Open Data Sources for AI in Industry
When starting a new project to enhance the capabilities of a production facility with Artificial Intelligence, the common question is: “Is it feasible?” Artificial intelligence in an industrial context requires a lot of data to train the underlying algorithms. Systems in operation are generating data. But often these data are encapsulated, or the databases are not connected. They may not be available for the team with the mission to bring AI to the corporation, where it’s own data is not available for building such kind of systems. And on time and budget restraints, the development team is confronted with the question of how to get the training data.
Why Are Data Sources Important to Get Started With AI
Predictive systems, fully automated systems, and knowledge discovery systems require data to be trained correctly. And the data quality defines the operational results AI systems deliver. If you don’t have enough good data, your training results often perform badly. So, the AI is not capable of building the required abstractions and in the following, it couldn’t create an AI system that delivers outstanding results.
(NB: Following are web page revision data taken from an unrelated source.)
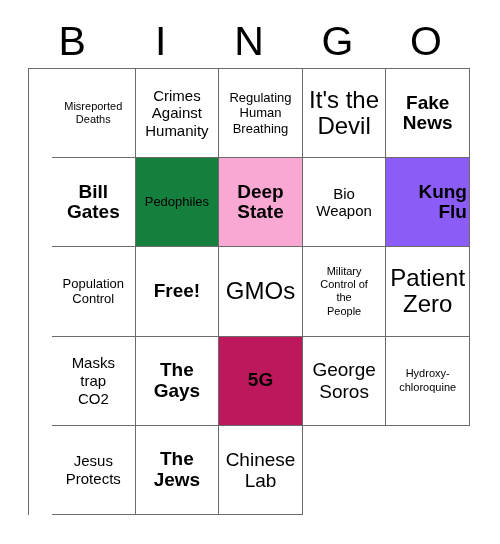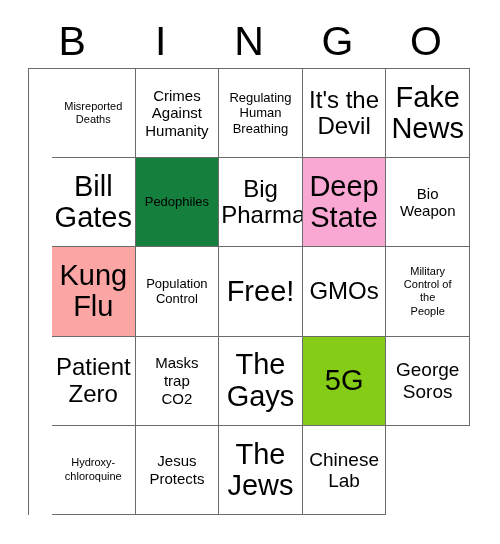"Fake" .fs-xxl { font-size: 29px -> 19px; font-weight: none -> bold }
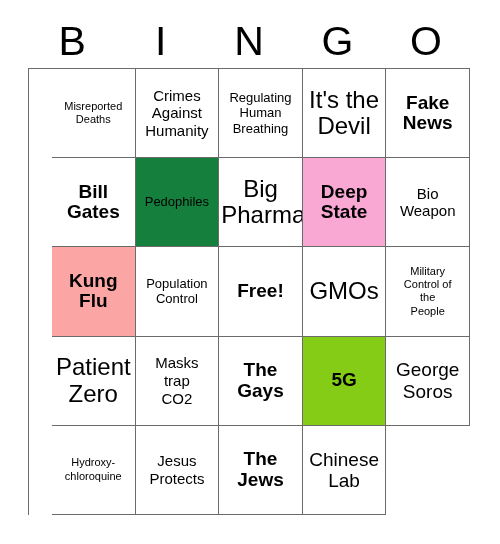"Big" div.cell { html: <div> <span>Big Pharma</span> </div> -> none }
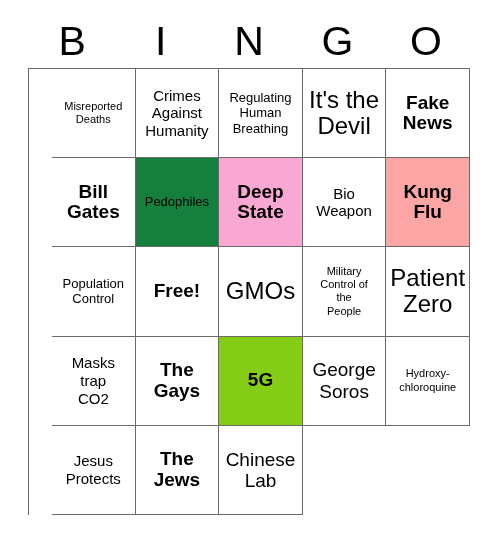"Kung" div.cell { background: #fca5a5 -> #8b5cf6; text-align: none -> right }
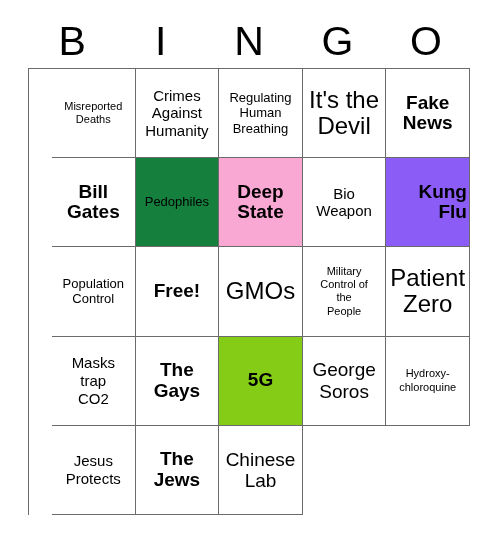"5G" div.cell { background: #84cc16 -> #be185d }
Despite there are some reinforcement learning methods that don’t need lots of data, the general supervised Deep Learning Artificial Intelligence needs large amounts of labeled data.
The Process Flow of Data From Training to Operation
When starting an AI project in an industrial context, you need to consider the general workflow of building a usable AI. In the first step, you need to have access to the relevant historical data, which might have a form of files or databases with the needed information. In the Data Science world, the complete collection of data available in the first step is called a data lake. This data lake contains unstructured and structured data. In general, the format of data in a data lake is a raw format. That means there is no preprocessing of the data going into the lake from different sources. Collections of data are retrieved from relevant sensors or historical recordings. These data are not only measured data but also data from sources like images, video or audio.
In the next step, the data are processed in a preprocessing step. Here data are looked at. They’re visualized, so that subject matter experts could evaluate the quality of the data. Then they could be cleaned and reduced, so the raw data become transformed into data with more meaning.
These data are the base for developing the predictive models. Machine Learning algorithms are usually applied to learn from the data. For instance, a data scientist may choose neural network models, which should be validated after learning on new unknown data, and the training is checked. The training phase includes multiple feedback rounds to see if the training results fit the needs.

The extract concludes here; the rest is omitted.